▶ _YOUR TASK_
Please return the data that follows precisely as written, but without the images.

[[ DATA UNDER STUDY open ]]

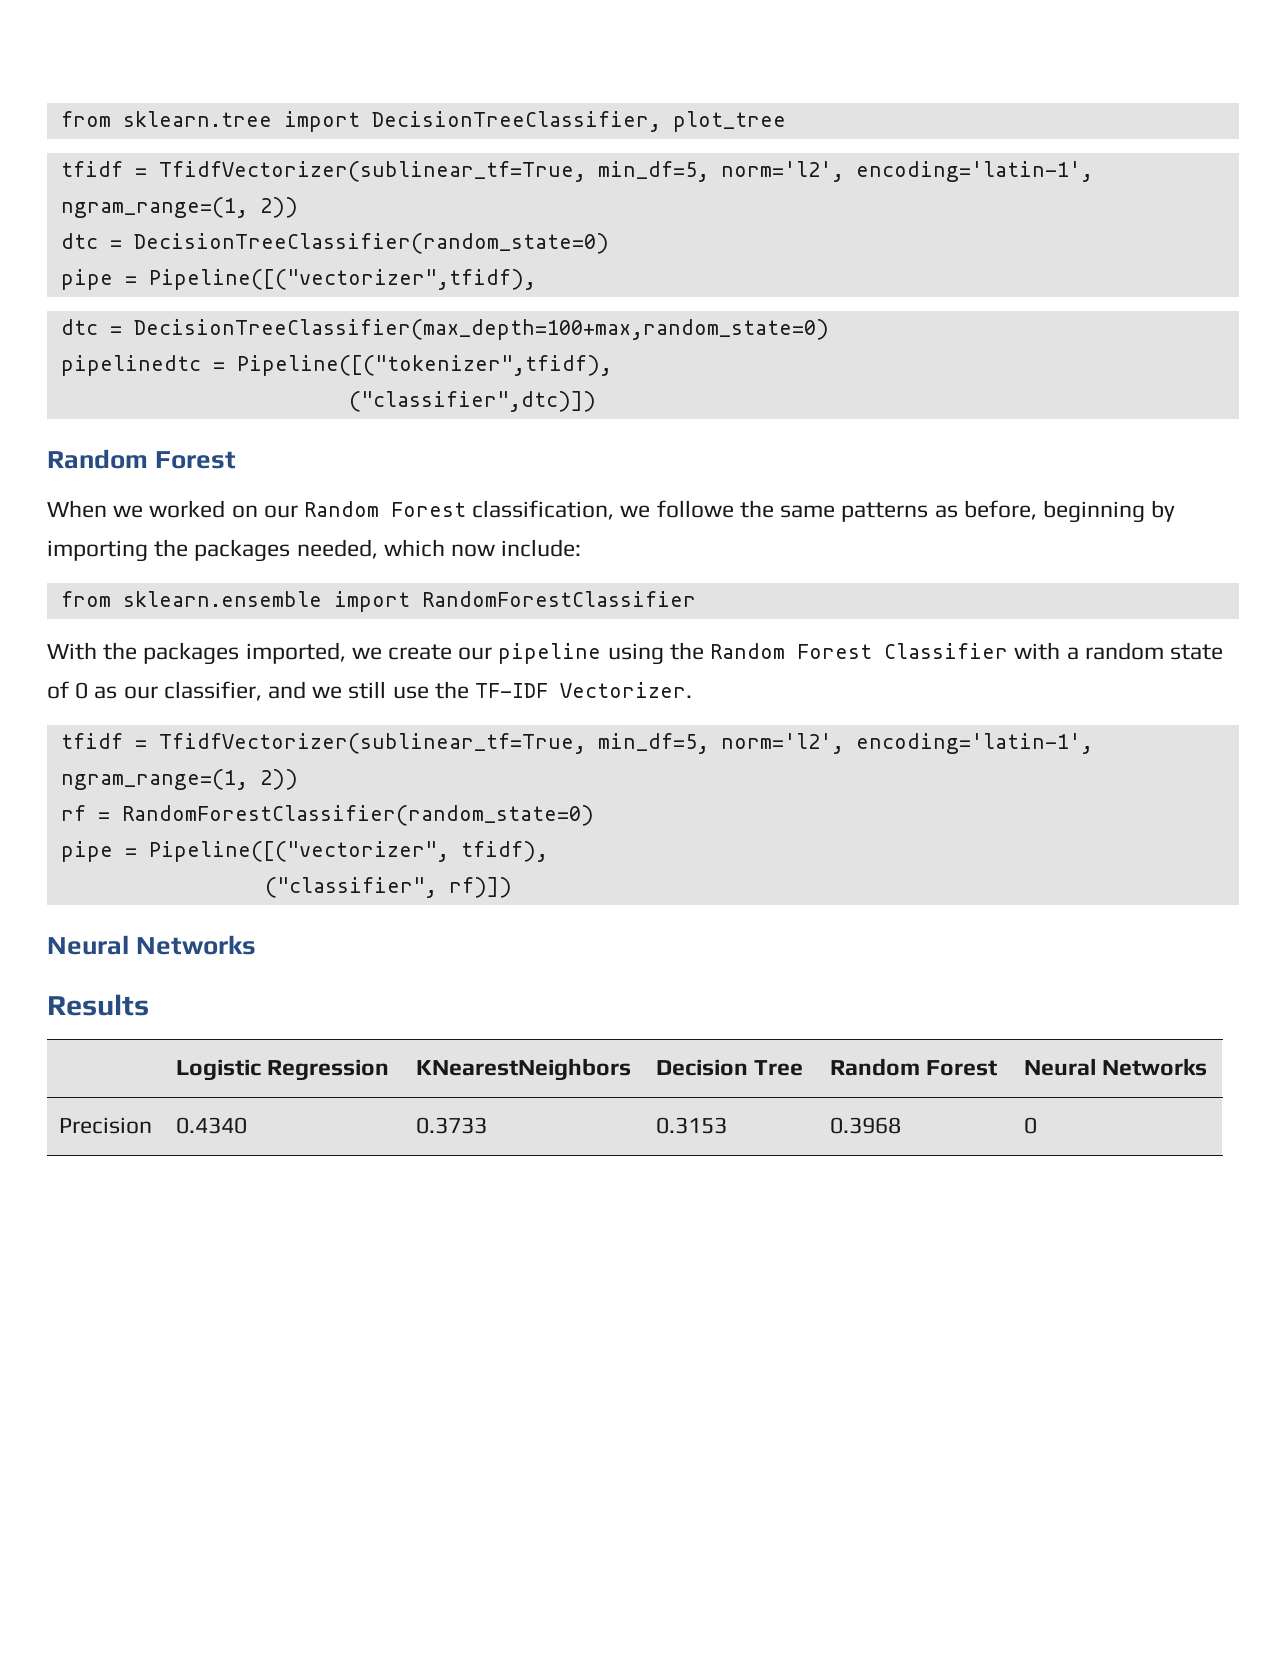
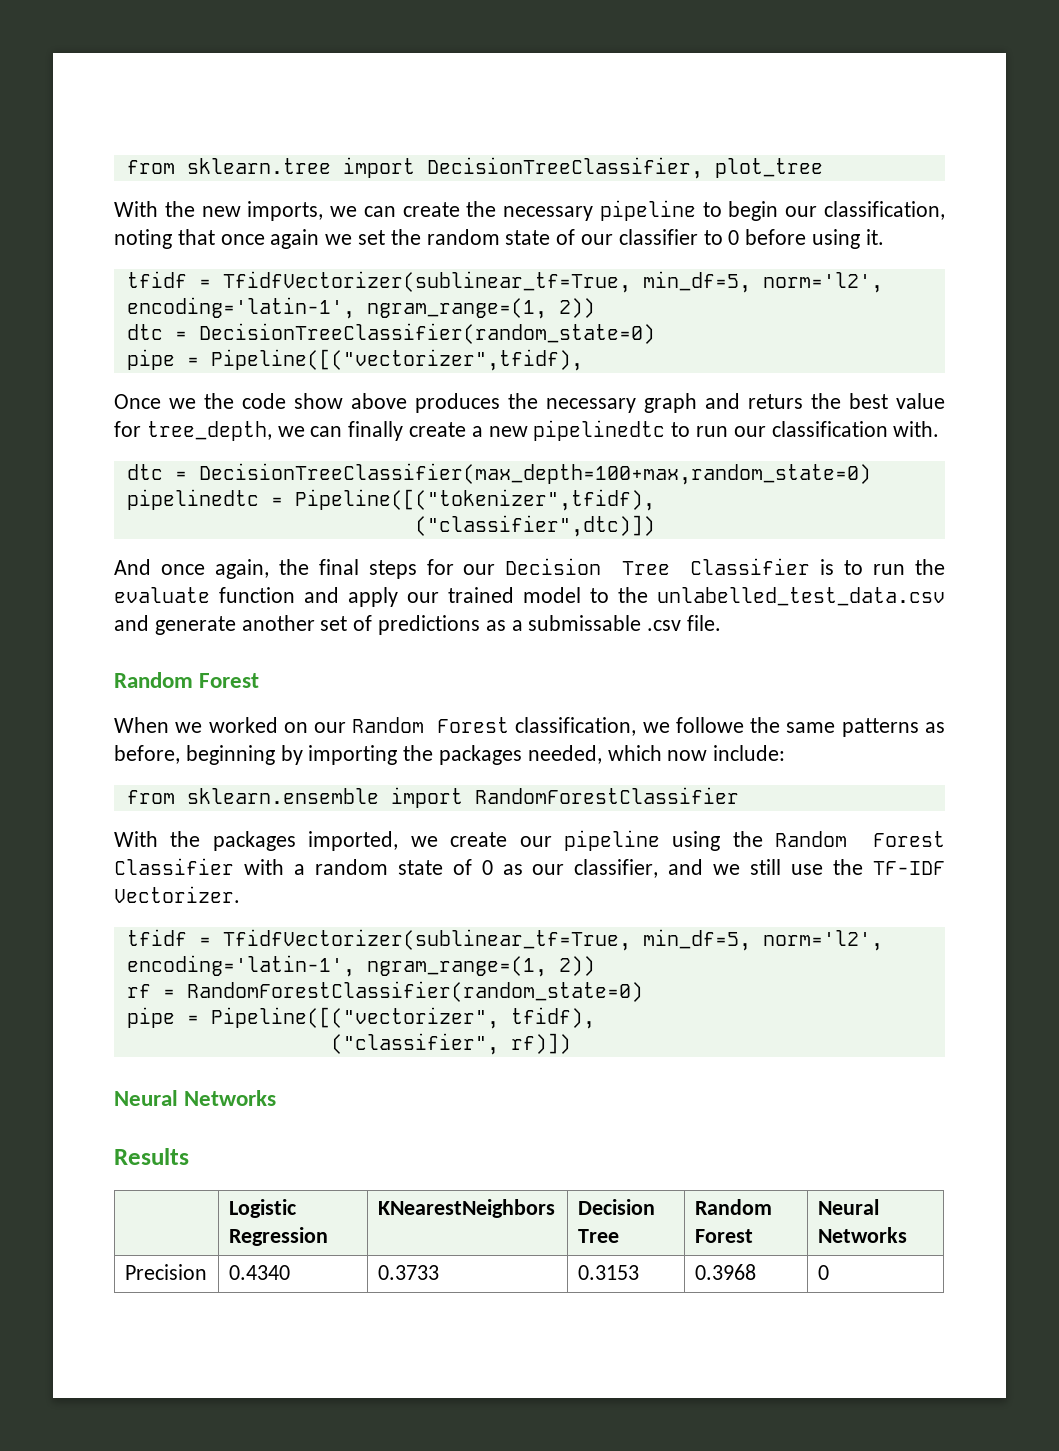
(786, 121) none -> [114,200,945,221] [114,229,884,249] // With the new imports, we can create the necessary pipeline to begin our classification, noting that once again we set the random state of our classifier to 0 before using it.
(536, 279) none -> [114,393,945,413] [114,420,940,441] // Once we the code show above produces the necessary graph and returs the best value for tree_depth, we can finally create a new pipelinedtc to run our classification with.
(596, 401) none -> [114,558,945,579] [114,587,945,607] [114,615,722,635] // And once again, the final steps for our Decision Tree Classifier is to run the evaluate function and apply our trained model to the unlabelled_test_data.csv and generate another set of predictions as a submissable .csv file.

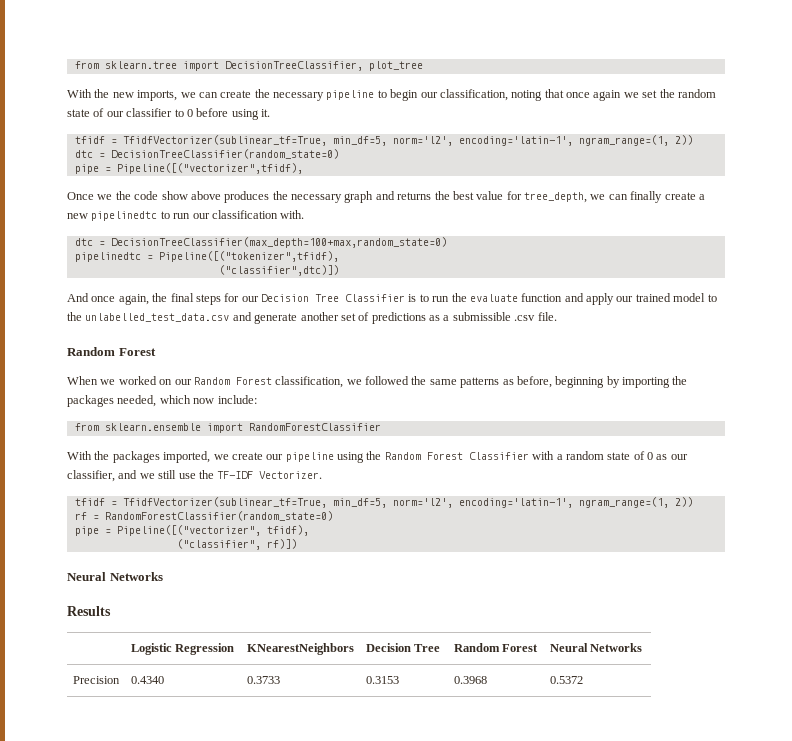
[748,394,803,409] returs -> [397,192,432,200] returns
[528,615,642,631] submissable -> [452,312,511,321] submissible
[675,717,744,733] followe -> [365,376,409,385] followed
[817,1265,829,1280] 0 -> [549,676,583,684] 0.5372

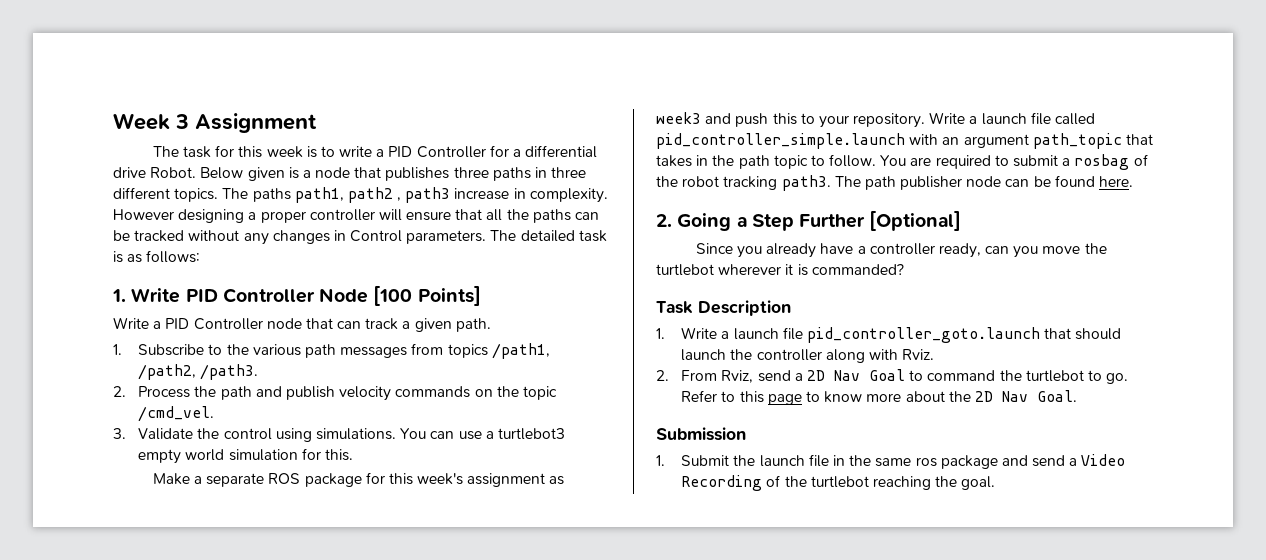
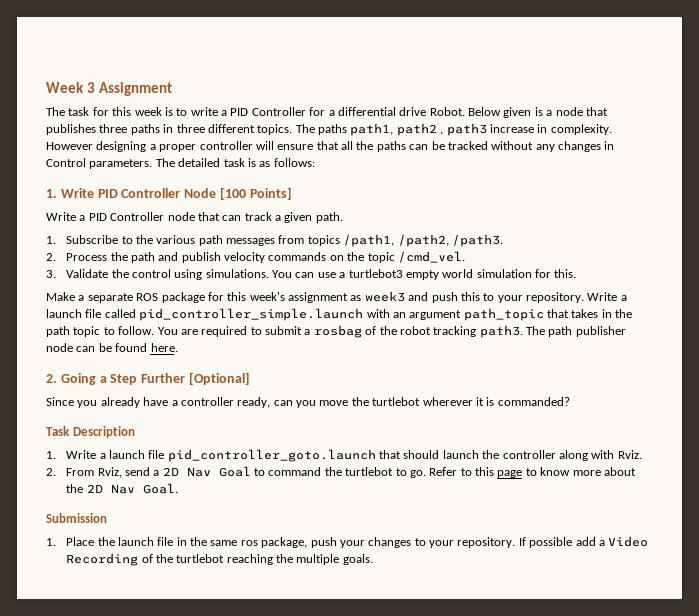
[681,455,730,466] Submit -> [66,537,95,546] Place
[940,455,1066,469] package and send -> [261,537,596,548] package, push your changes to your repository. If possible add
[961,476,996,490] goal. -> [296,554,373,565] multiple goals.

[[ DATA UNDER STUDY closed ]]

▶ _EXERCISE SOLUTION_
(786, 121) none -> [114,200,945,221] [114,229,884,249] // With the new imports, we can create the necessary pipeline to begin our classification, noting that once again we set the random state of our classifier to 0 before using it.
(536, 279) none -> [114,393,945,413] [114,420,940,441] // Once we the code show above produces the necessary graph and returs the best value for tree_depth, we can finally create a new pipelinedtc to run our classification with.
(596, 401) none -> [114,558,945,579] [114,587,945,607] [114,615,722,635] // And once again, the final steps for our Decision Tree Classifier is to run the evaluate function and apply our trained model to the unlabelled_test_data.csv and generate another set of predictions as a submissable .csv file.

[748,394,803,409] returs -> [397,192,432,200] returns
[528,615,642,631] submissable -> [452,312,511,321] submissible
[675,717,744,733] followe -> [365,376,409,385] followed
[817,1265,829,1280] 0 -> [549,676,583,684] 0.5372

[681,455,730,466] Submit -> [66,537,95,546] Place
[940,455,1066,469] package and send -> [261,537,596,548] package, push your changes to your repository. If possible add
[961,476,996,490] goal. -> [296,554,373,565] multiple goals.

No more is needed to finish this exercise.